JP Morgan May Be Sitting On Almost 700 Million Ounces of Physical Silver
By February 17, 2018– Published in on
In 1912 no less a man than J.P. Morgan sat in front of Samuel Untermeyer while testifying to the US House of Representatives and spoke the now famous words, “Money is gold, and nothing else.”
Mr. Morgan was only half right, but the topic at hand wasn't an idle discussion of monetary theory. This quote is often modified to suit the modern mind, as over the last fifty years, we have come to accept a world currency regime that is based solely on the faith that it will continue to function.
At the time that Mr. Morgan was speaking, both gold and silver were money, as he defined it. The question that proceeded these famous words, and rest of the quote from the congressional record reads as follows:
But the basis of banking is credit, is it not?
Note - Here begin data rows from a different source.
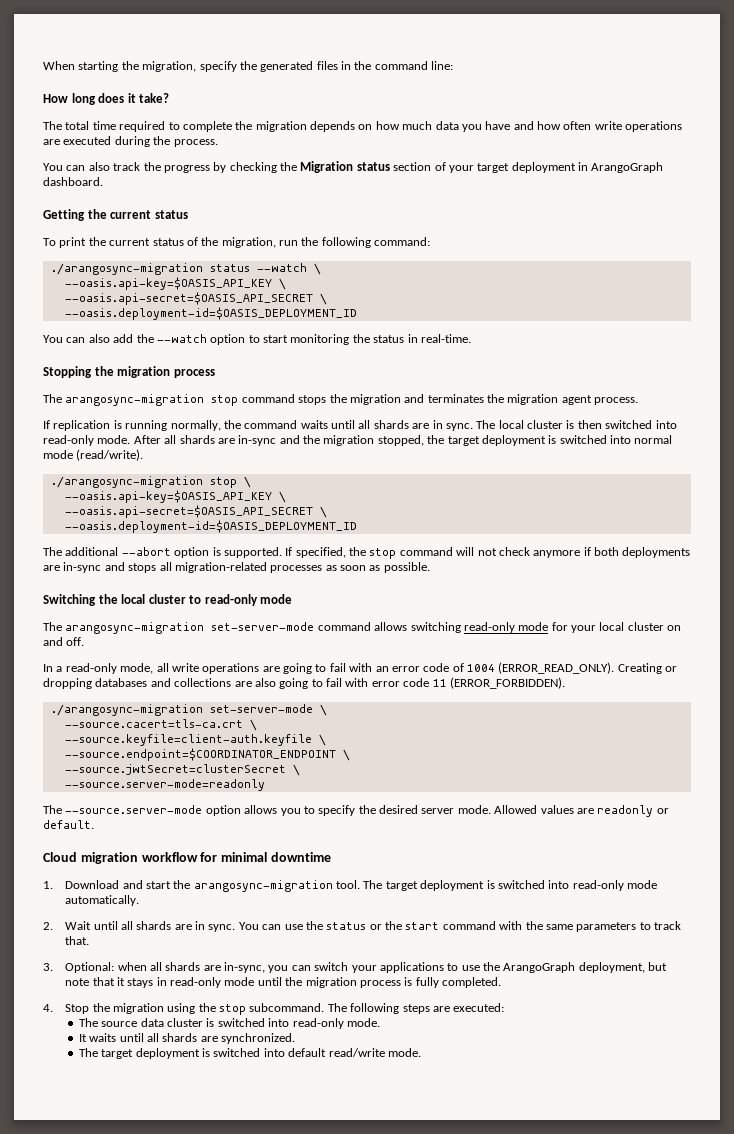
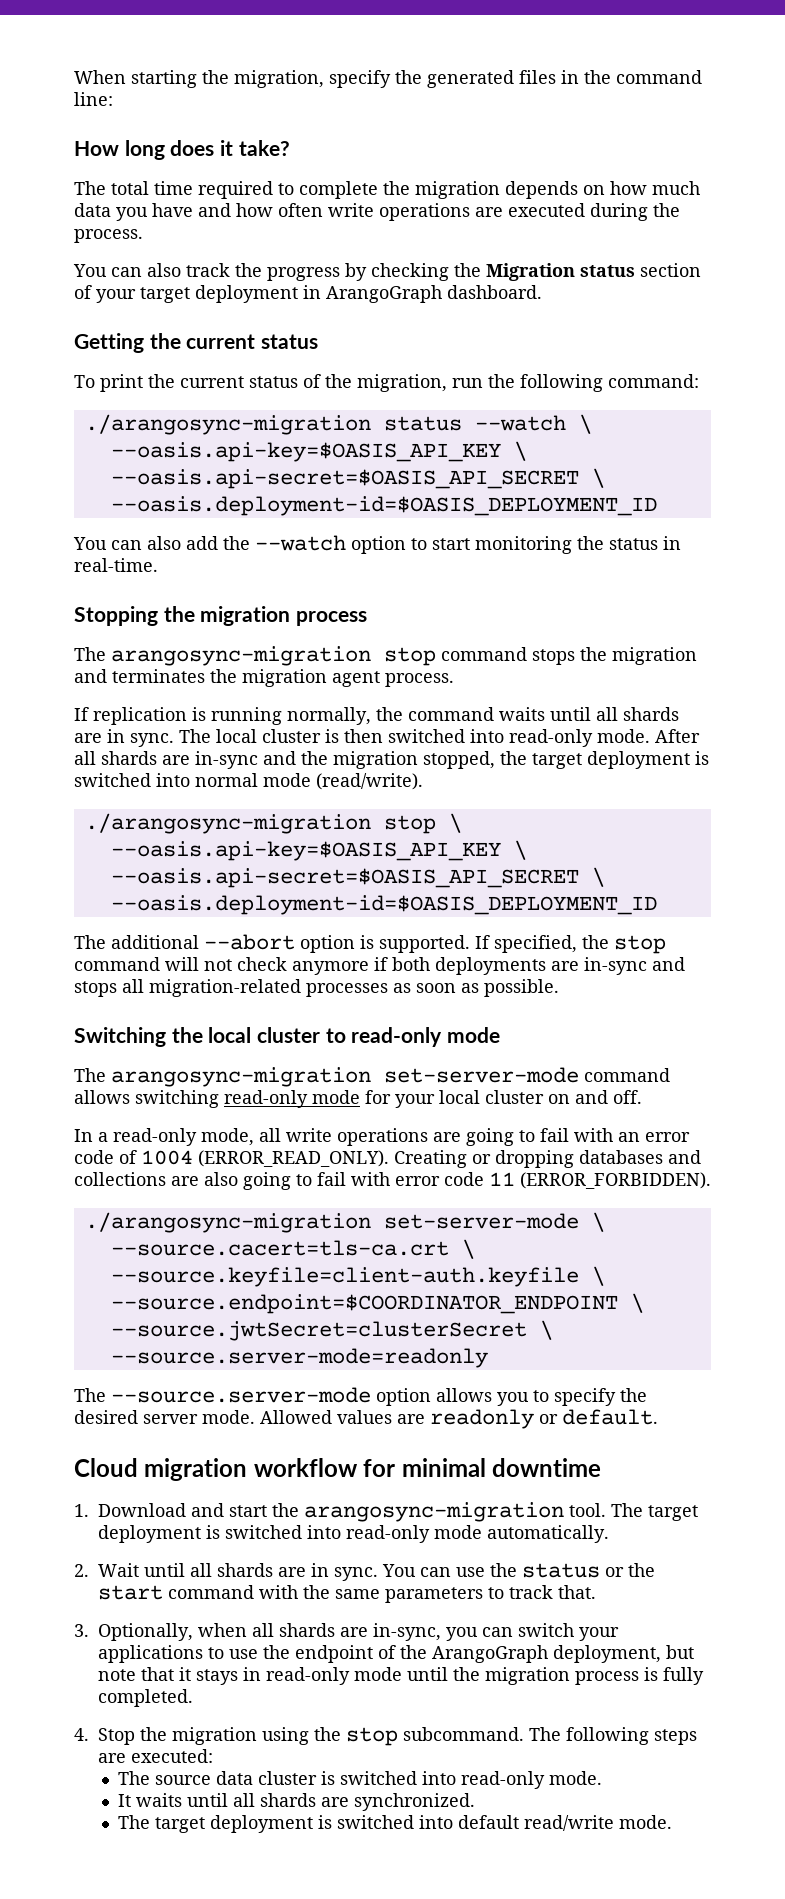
[65,962,115,973] Optional: -> [98,1623,193,1641] Optionally,
(501, 966) none -> [295,1645,427,1663] endpoint of the

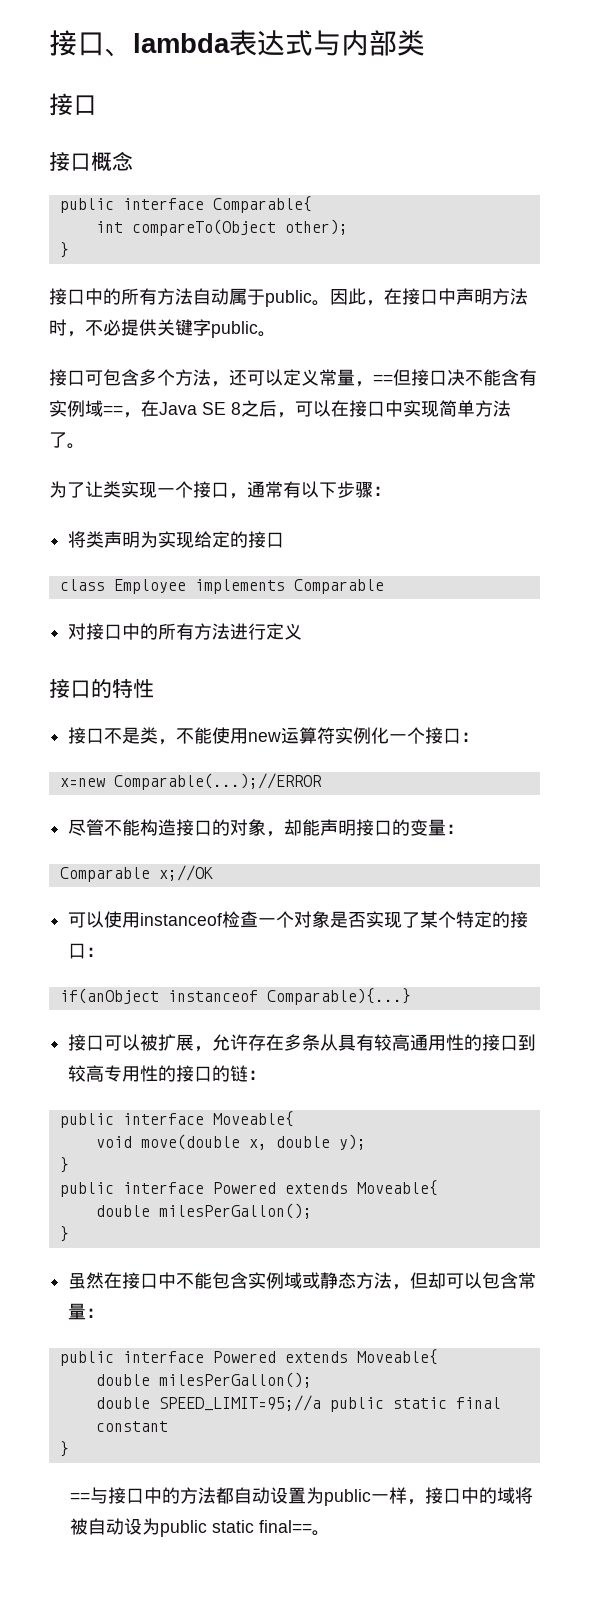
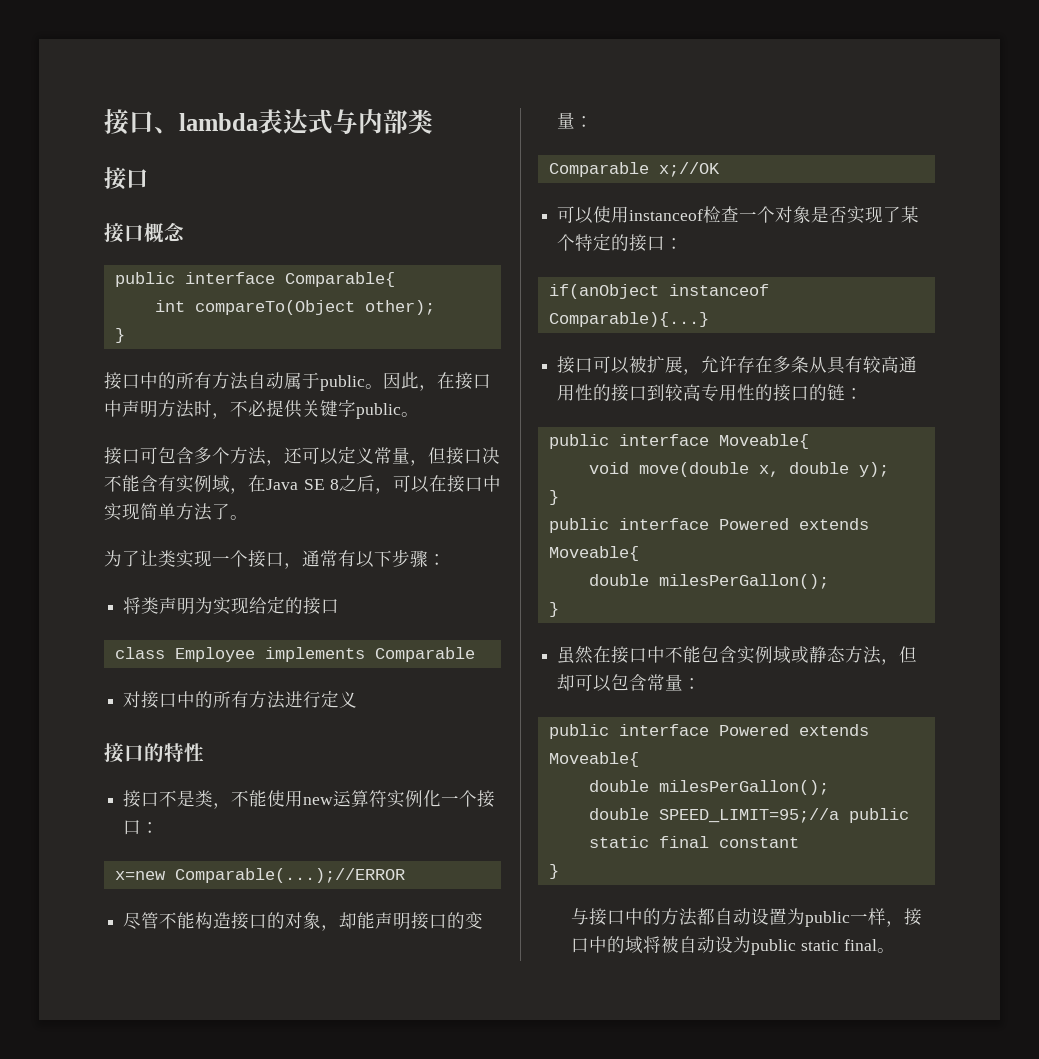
[373,374,393,384] == -> (428, 463) none
[103,405,123,415] == -> (230, 484) none
[69,1492,90,1502] == -> (559, 871) none
[258,1520,312,1533] final== -> [843,939,877,951] final

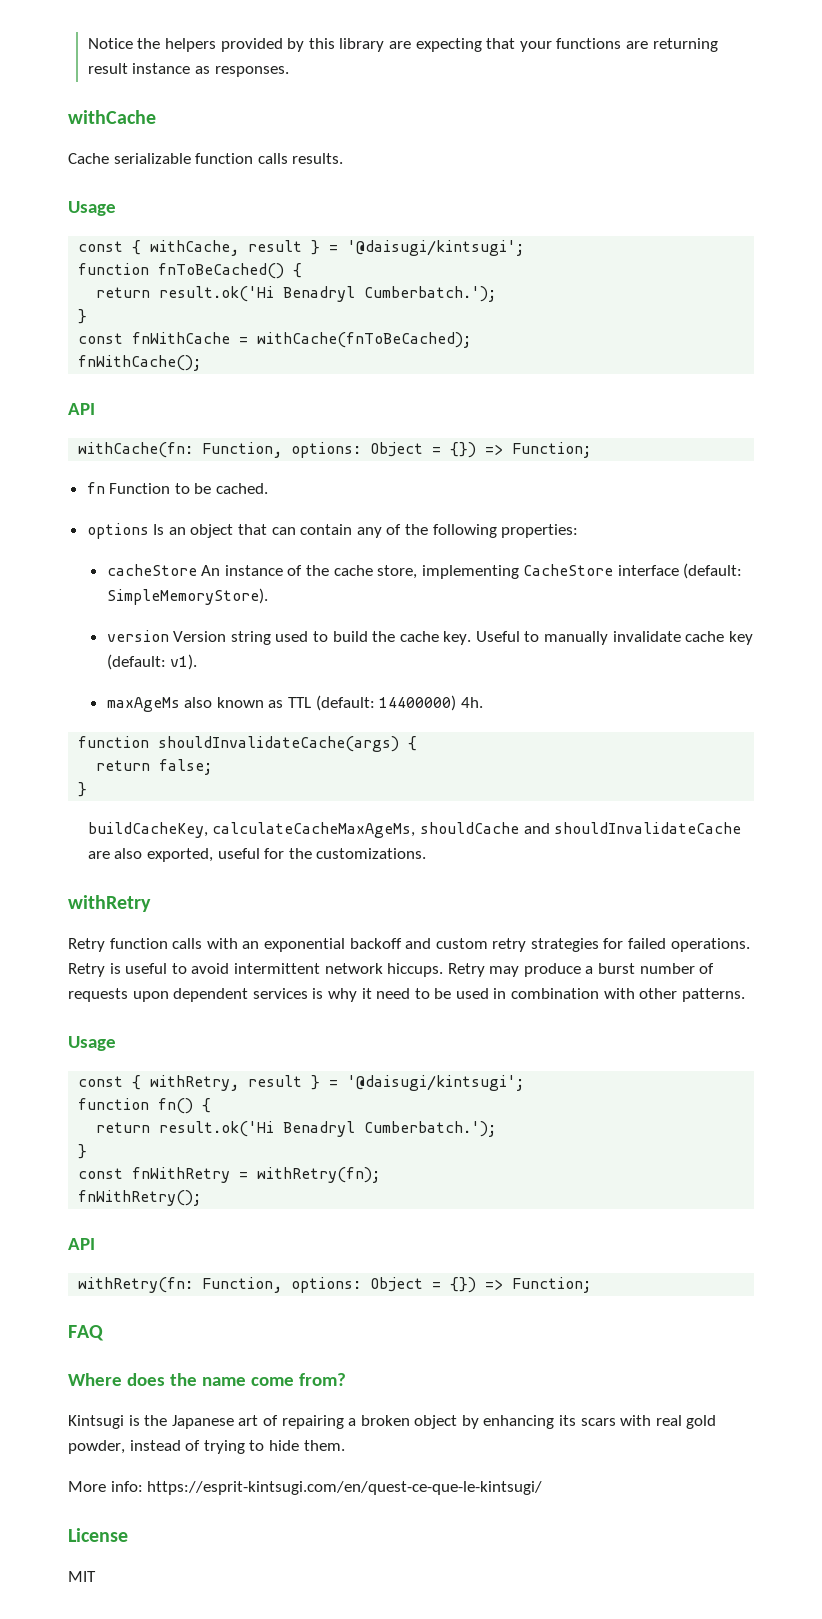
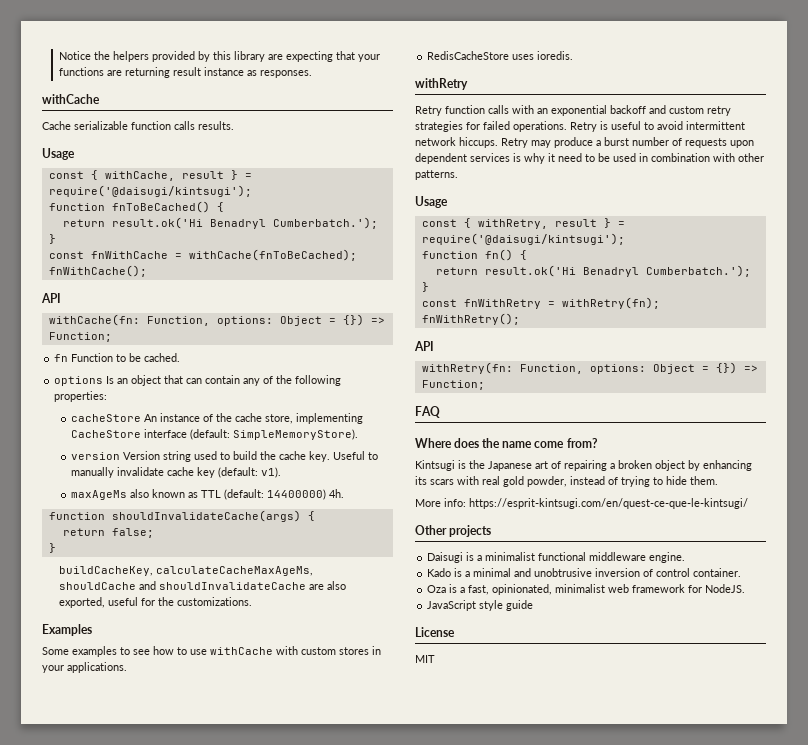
[347,240,525,256] '@daisugi/kintsugi'; -> [48,185,252,197] require('@daisugi/kintsugi');
(427, 853) none -> [42,624,92,636] [42,646,381,657] [42,662,127,673] [427,51,574,60] // Examples // Some examples to see how to use withCache with custom stores in your applications. // RedisCacheStore uses ioredis.
[347,1075,525,1091] '@daisugi/kintsugi'; -> [421,233,625,245] require('@daisugi/kintsugi');
(543, 1488) none -> [415,525,492,537] [427,552,686,563] [427,568,742,577] [427,584,746,595] [427,600,534,611] // Other projects // Daisugi is a minimalist functional middleware engine. // Kado is a minimal and unobtrusive inversion of control container. // Oza is a fast, opinionated, minimalist web framework for NodeJS. // JavaScript style guide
Not always. That is an evidence of banking, but it is not the money itself. Money is gold, and nothing else.
Today we have lost the gold and silver that were the basis of the monetary system at that time, and the credit which Mr. Morgan describes as evidence of banking has become the 'anchor' of our modern fiat monetary system.
What Is Likely True
According to Keith Neumeyer, the CEO of First Majestic Silver, there are around 800 million ounces of silver that are mined every year, and for every ounce of gold that comes from the ground, nine ounces of silver are recovered.
These approximate figures can be found reproduced elsewhere, and there is no reason to doubt Mr. Neumeyer's assertions, though they may not be exact. They were taken from an informal interview.
The silver market is very small today; at $17 USD/oz those 800 million ounces are worth a paltry $13.6 billion USD, which is around 1/64 the value of Apple Computers, if we use Friday's closing price to determine its market cap.
At the moment JP Morgan, the mega bank that carries the name of the long dead financier, has more than 130 million ounces of silver registered in COMEX warehouses, but the story could be somewhat more complex.
Bear Sterns was famous for holding a massive short position in the silver futures market. When the investment bank went bust in 2008, JP Morgan took over that part of Bear's business.
This is where things become a bit more complex, and the data we have to draw on is limited.
According to Theodore Butler, who is a very well informed silver market analyst, JP Morgan (the modern mega bank) may have used its massive paper short position in the silver market, and its role as custodian of the SLV ETF to amass a huge amount of physical silver.
Mr. Butler goes on to speculate that JP Morgan bought some 150 million ounces of silver on the open market in the form of US and Canadian minted coins in 2013, though some of these assertions are difficult to prove.
If all of his ideas are in fact true, JP Morgan is currently sitting on nearly 700 million ounces of silver, as well as a gigantic short position in silver futures.
Mr. Butler's idea is fairly simple, but it would mean that US Government agencies charged with regulating commodity markets haven't done their job.
To say the least.
In short, Mr. Butler alleges that JP Morgan has used its short position in silver futures, that it has never lost money on, to keep the price of silver artificially low. At the same time, he argues they have been buying nearly a year's production of physical silver, and quietly stashing it away.
Mr. Butler thinks that the 675 million ounces of silver that JP Morgan allegedly controls amounts to around 45% of the silver that exists above ground, which would make JP Morgan the most powerful player in the global silver trade by a wide margin.
Of course, if JP Morgan used its short position in silver futures to manipulate the price, while at the same time buying up the commodity they were manipulating, they broke a series of laws. But for JP Morgan, the law is more of a suggestion than a rule, based on the number of fines it has payed over the last decade for financial misdeeds.
There is no way to know for sure if JP Morgan is hording physical silver, which should demonstrate how shady the western futures exchanges are in the first place, and also how weak the law is when it comes to money center banks.
As of Friday's close it would take 81 ounces of silver to buy an ounce of gold, and given the production ratio of 9:1, silver would seem undervalued even without a massive clandestine operation to corner the market by one of the most powerful financial institutions in the world.